January is not yet over and 2019 has already brought us the second biggest collection of stolen data in history. Unlike traditional data breaches, Collection #1 is actually a massive collection of smaller credential stuffing lists containing username and password combinations. These lists, some of which were pulled from previous data breaches, were stored in databases on a cloud service, Mega, and advertised on a popular hacking forum. According to multiple users on this forum, Collection #1 is part of an original one terabyte upload that included seven collections; Collection #1-5, Anti-Public, and Zabagur.

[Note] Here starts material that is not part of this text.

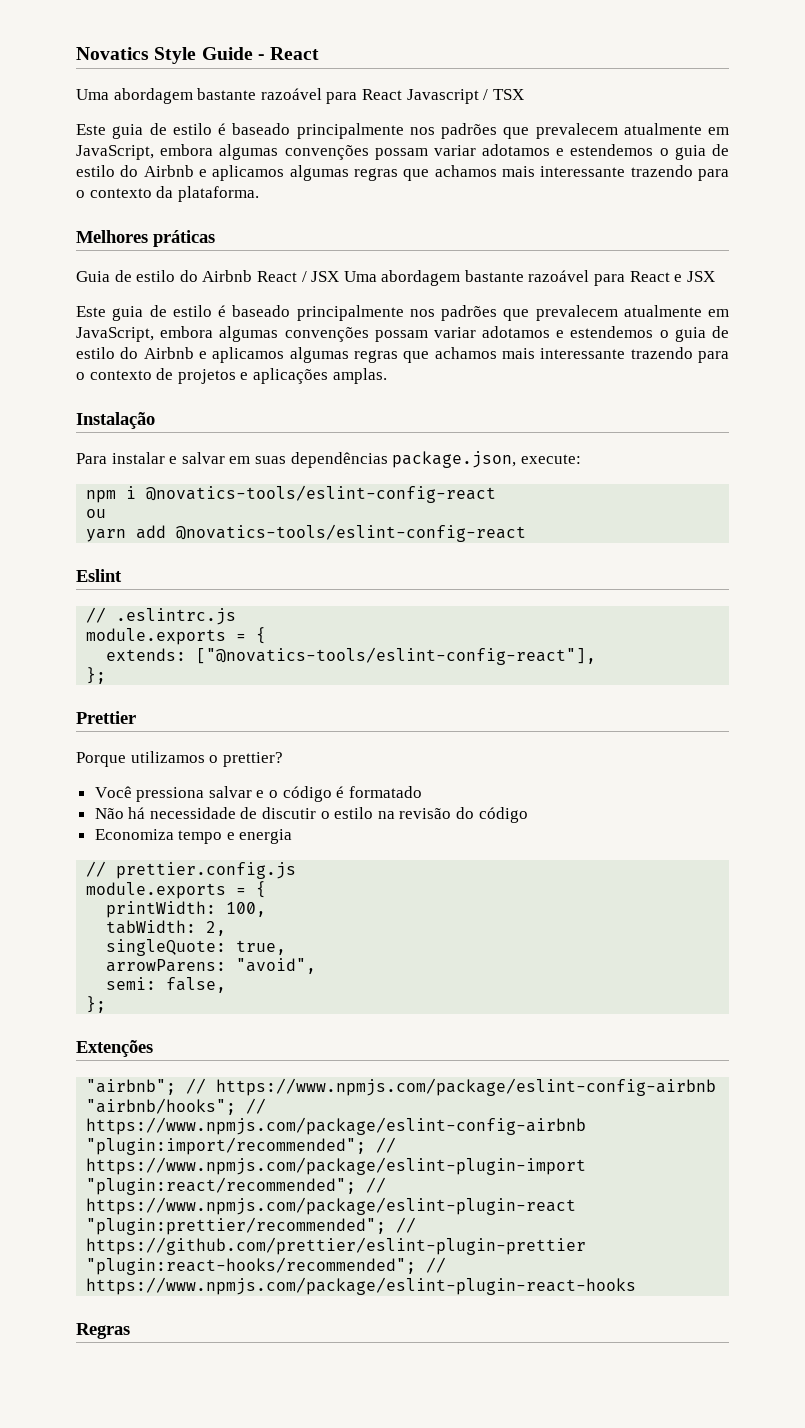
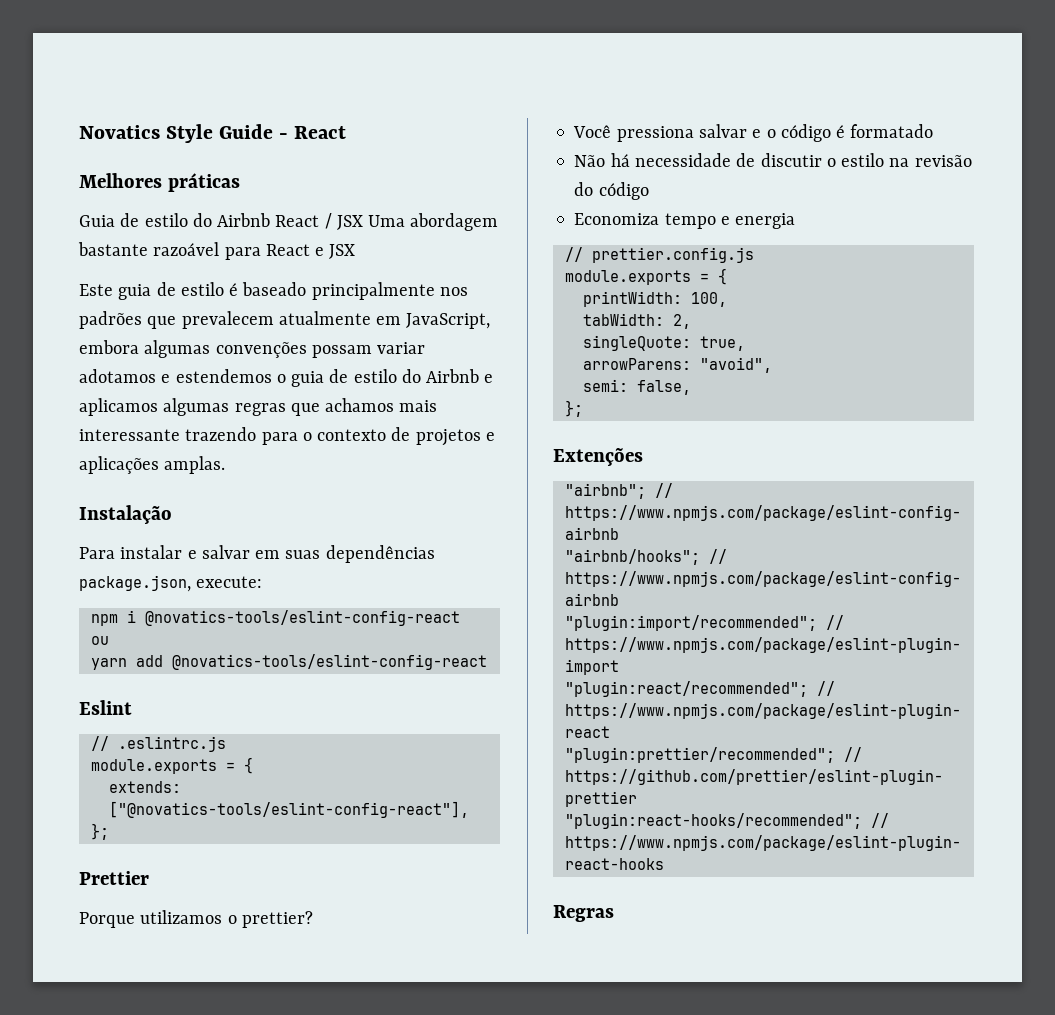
[76,88,524,104] [76,123,729,139] [76,144,729,160] [76,165,729,181] [76,186,259,202] // Uma abordagem bastante razoável para React Javascript / TSX // Este guia de estilo é baseado principalmente nos padrões que prevalecem atualmente em JavaScript, embora algumas convenções possam variar adotamos e estendemos o guia de estilo do Airbnb e aplicamos algumas regras que achamos mais interessante trazendo para o contexto da plataforma. -> (347, 132) none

Credential stuffing lists like these are treasure troves for hackers, who use them as fuel for large scale attacks against websites. Using automated tools, hackers can test thousands or millions of credential pairs to find reused email address and password combinations and gain access to any accounts these combinations happen to unlock. Even if attackers can only unlock one account in a hundred using this method, attackers using a data list of hundreds of thousands of credential combinations will be able to exploit thousands of accounts.

This collection was first reported on and analyzed by security researcher Troy Hunt. Based on Hunt’s analysis, Collection #1 contains nearly 2.7 billion rows of data from almost three thousand separate databases. This breaks down to 773 million unique email addresses but only 21 million unique passwords, which indicates that the majority of these passwords were associated with multiple accounts. Popular (and weak) passwords like “password” or “12345” tend to make multiple appearances on credential lists. 82% of these unique email addresses and 50% of these passwords were exposed in previously indexed breaches.

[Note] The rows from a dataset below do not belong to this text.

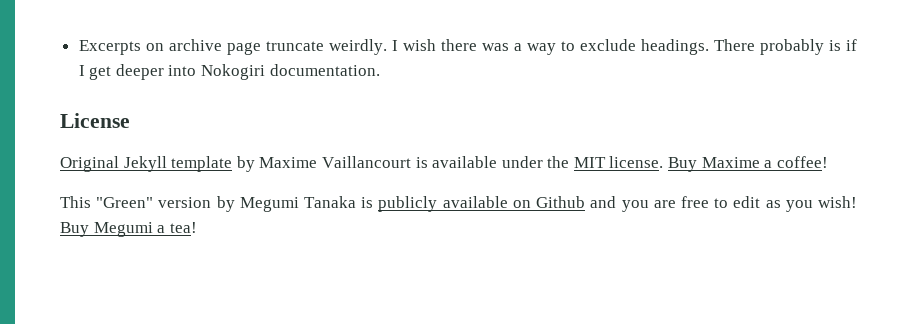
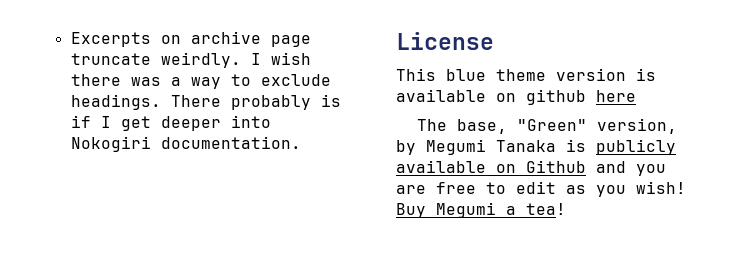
[60,156,828,172] [60,196,212,208] Original Jekyll template by Maxime Vaillancourt is available under the MIT license. Buy Maxime a coffee! // This "Green" version -> [396,68,656,81] [396,89,636,105] [416,118,677,134] This blue theme version is available on github here // The base, "Green" version,

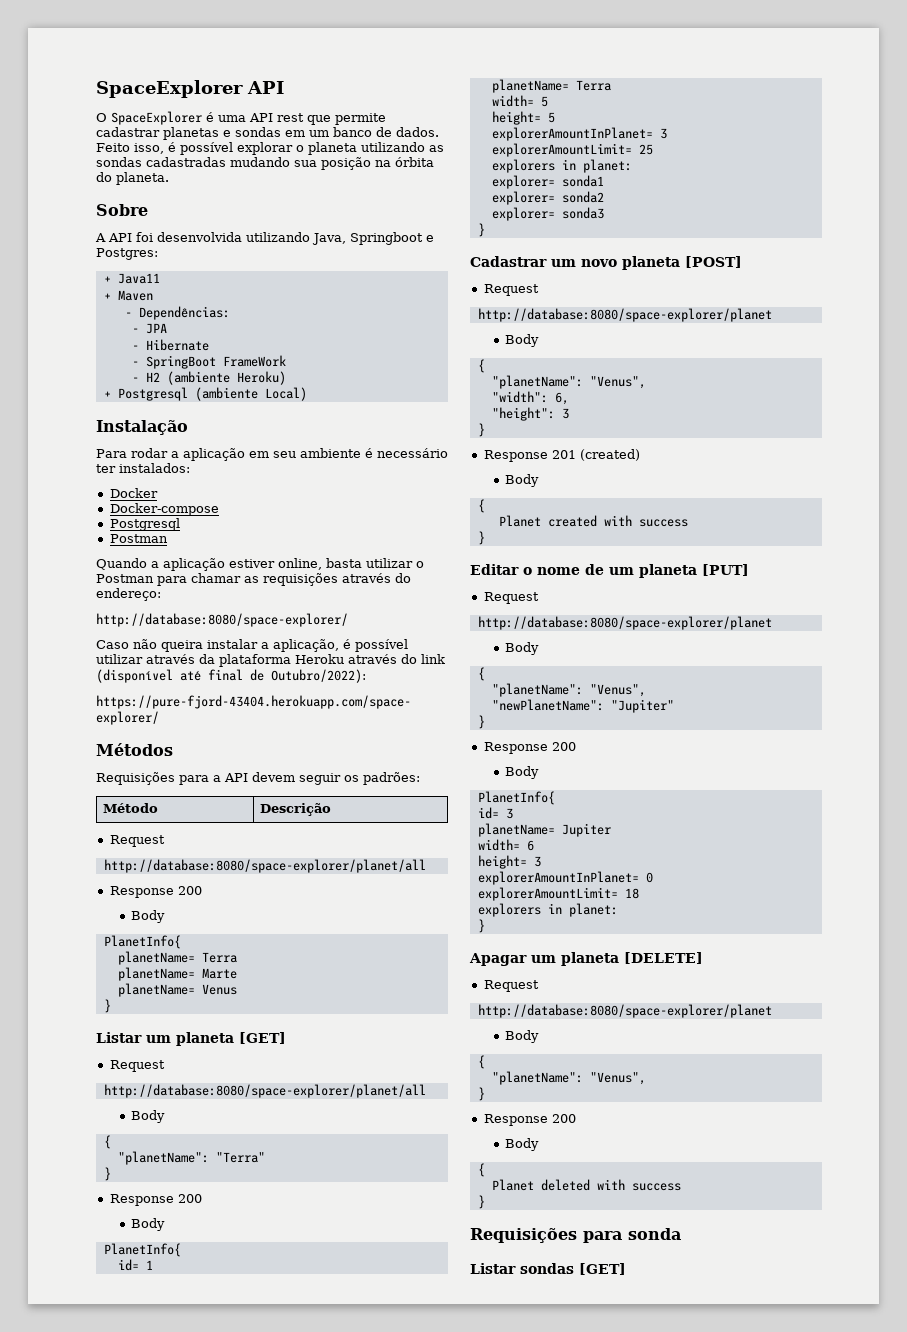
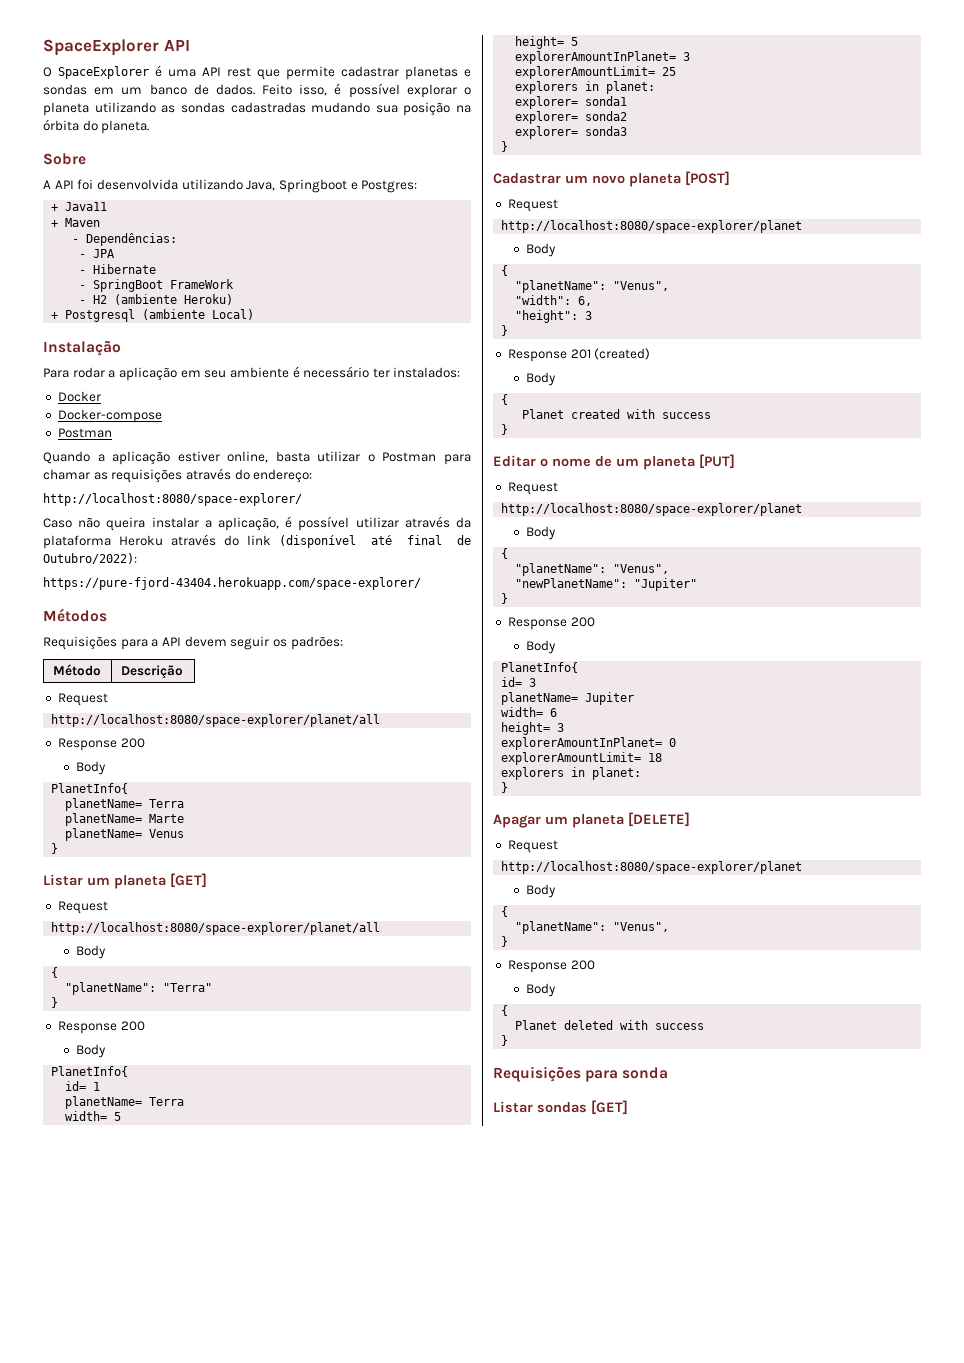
[109,518,180,531] // Postgresql -> (162, 416) none
[96,613,348,627] http://database:8080/space-explorer/ -> [43,493,302,506] http://localhost:8080/space-explorer/
[103,859,426,873] http://database:8080/space-explorer/planet/all -> [51,714,381,727] http://localhost:8080/space-explorer/planet/all
[103,1084,426,1098] http://database:8080/space-explorer/planet/all -> [51,922,381,935] http://localhost:8080/space-explorer/planet/all
[477,308,772,322] http://database:8080/space-explorer/planet -> [501,220,803,233] http://localhost:8080/space-explorer/planet
[477,616,772,630] http://database:8080/space-explorer/planet -> [501,503,803,516] http://localhost:8080/space-explorer/planet
[477,1004,772,1018] http://database:8080/space-explorer/planet -> [501,861,803,874] http://localhost:8080/space-explorer/planet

Though Collection #1 seems daunting in size and scope, further analysis of the data shows that this exposure may not be as serious as it seems. Despite the January 2019 discovery date, none of the data was first exposed in 2019 or even in the second half of 2018. The most recent database is dated June 2018, and of the remaining data, 58.8% of the databases were exposed in 2018 and 37.4% of the databases were exposed in 2017. The two oldest databases date back to 2010 and 2008.

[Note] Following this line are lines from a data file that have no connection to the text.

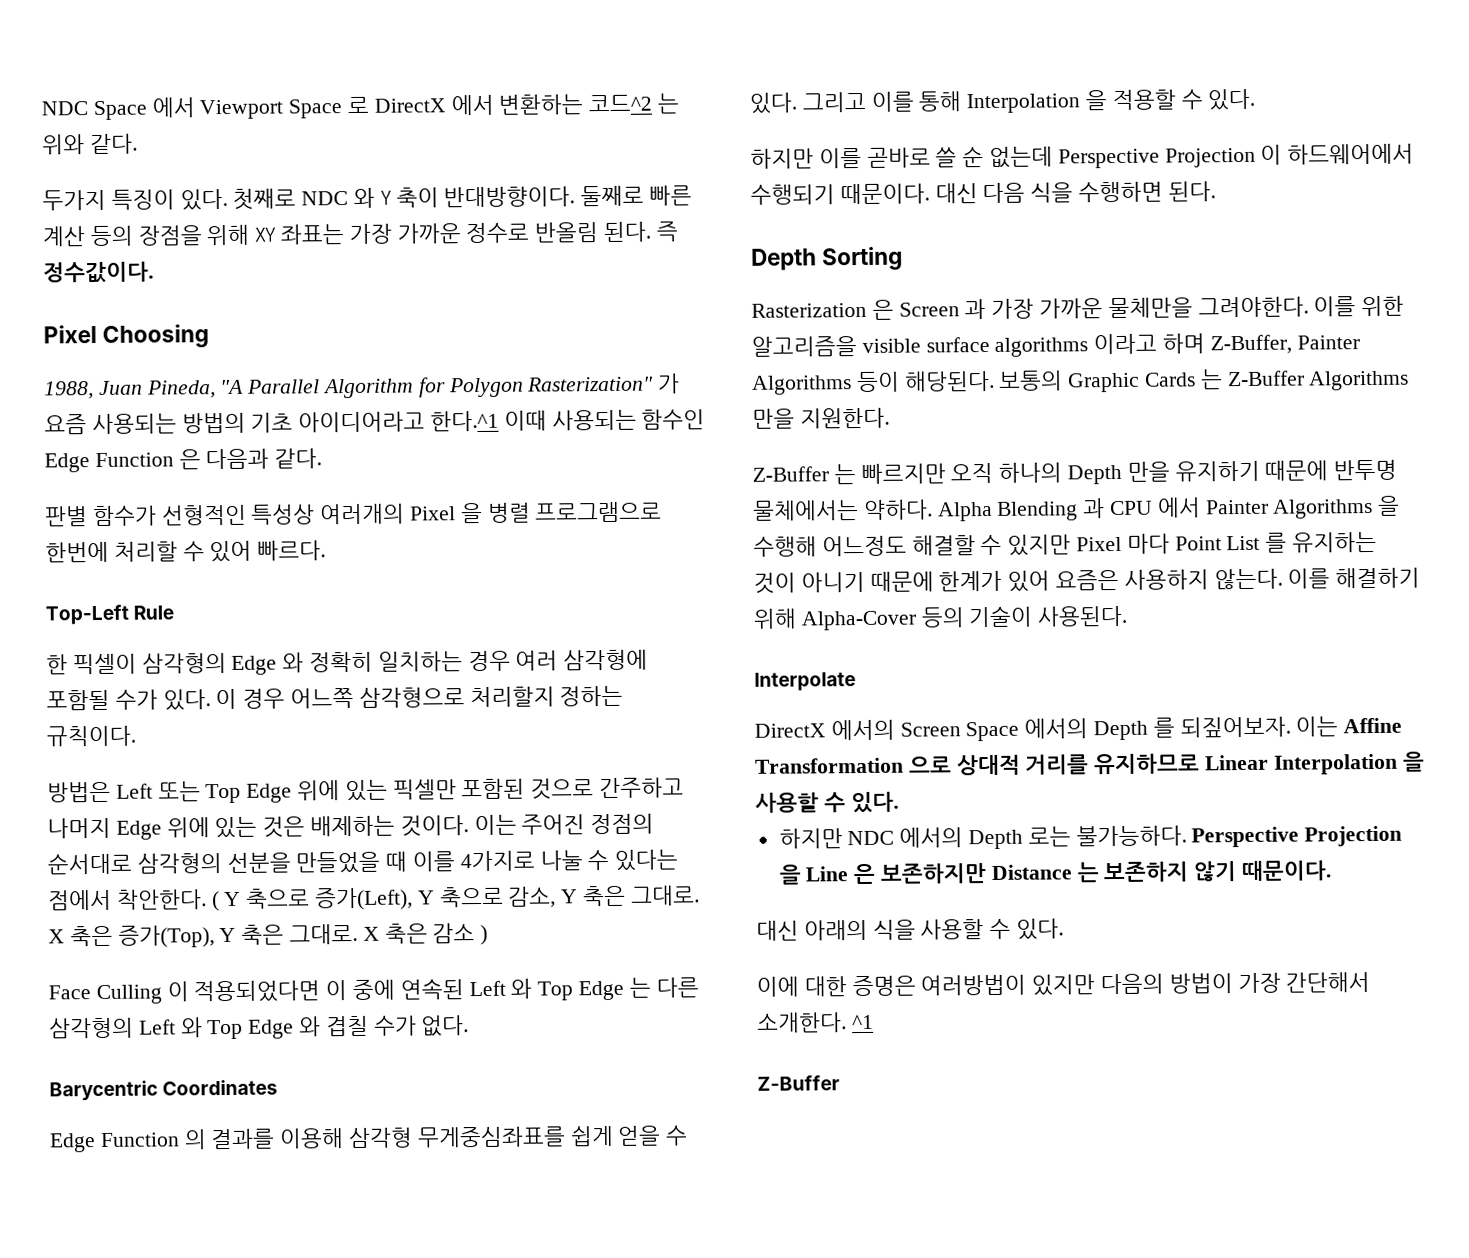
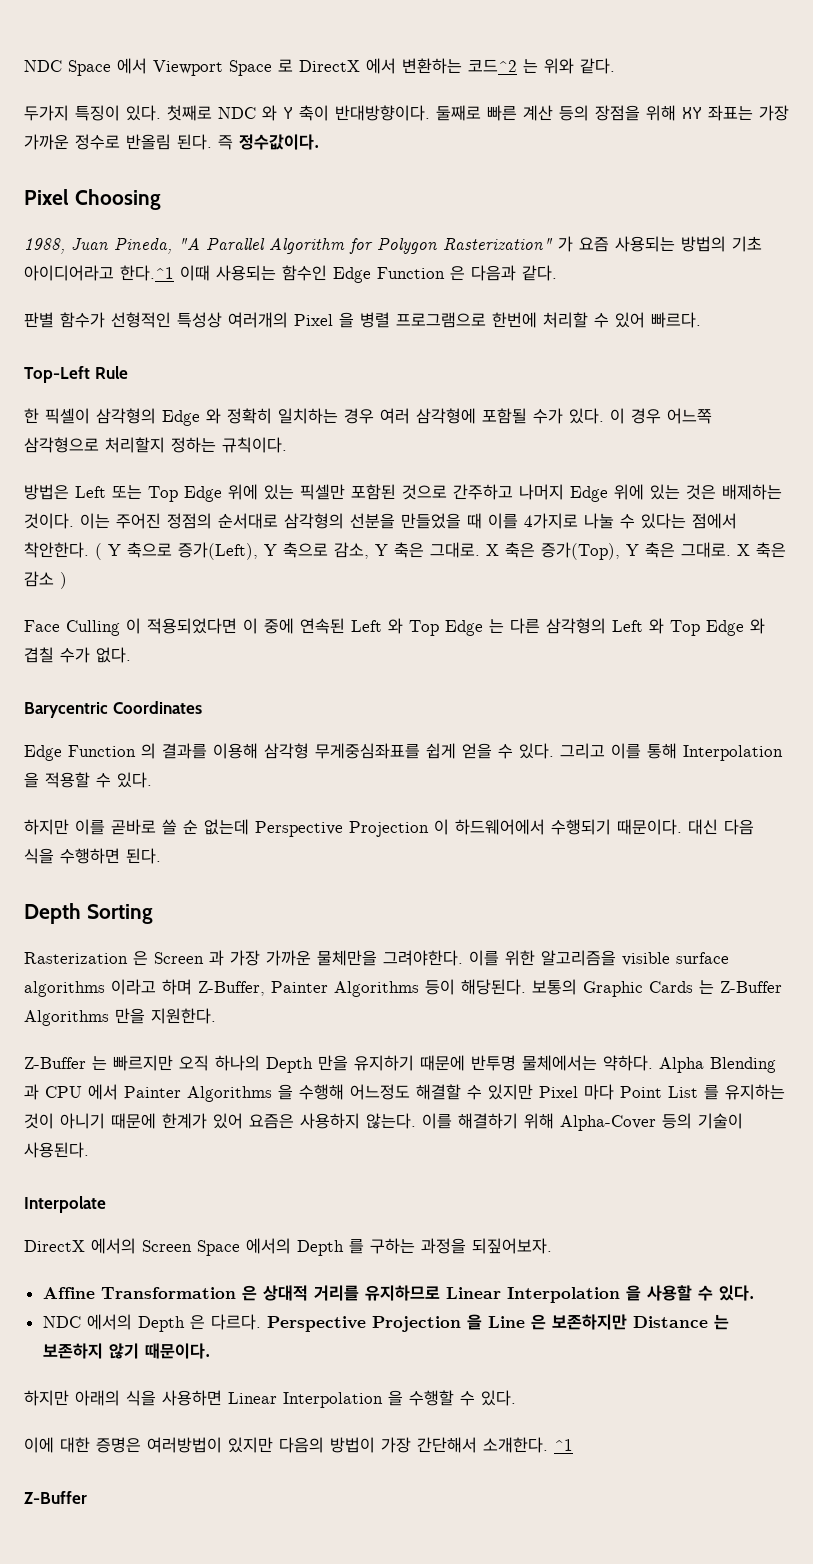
(1175, 727) none -> [370,1238,466,1254] 구하는 과정을
[1295,716,1339,737] 이는 -> (552, 1246) //
[908,756,952,773] 으로 -> [241,1285,257,1301] 은
[778,828,843,849] 하지만 -> (754, 1293) none
[1027,825,1187,847] 로는 불가능하다. -> [189,1314,261,1330] 은 다르다.
[756,920,799,941] 대신 -> [24,1390,69,1406] 하지만
[920,919,985,940] 사용할 -> [162,1390,454,1408] 사용하면 Linear Interpolation 을 수행할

With new breaches being discovered on a weekly basis, one would hope that the passwords associated with most of the accounts included in this dataset have already been changed. However, statistics about password reuse and breach fatigue suggest that a number of these accounts may still be at risk for account takeover. Individuals exposed in Collection #1 should take care to choose strong, unique passwords moving forward and not be tempted to reuse old passwords. This particular collection of credentials does not contain any other personal information (like payment data, identity information, phone numbers, or addresses), but the appearance of databases from as early as 2008 demonstrates how criminals can repackage and circulate stolen data for more than a decade. The risks associated with Collection #1 will not disappear just because the breach has been identified and publicized. As these screenshots (below) show, Terbium Labs has already identified a listing advertising this dataset for sale and multiple forum users reposting the original data. As quickly as researchers identify data breaches, cyber criminals treating data as a commodity repackage, re-market, and resell it to meet the market’s high demand.

We may never know how many accounts were compromised as a result of this massive collection. Collection #1 highlights the the dangers of password reuse and the importance of continuous monitoring. The danger of stolen data does not end with the first exposure and discovery – as the exposure of Collection #1 shows, stolen data will be distributed multiple times and in multiple ways.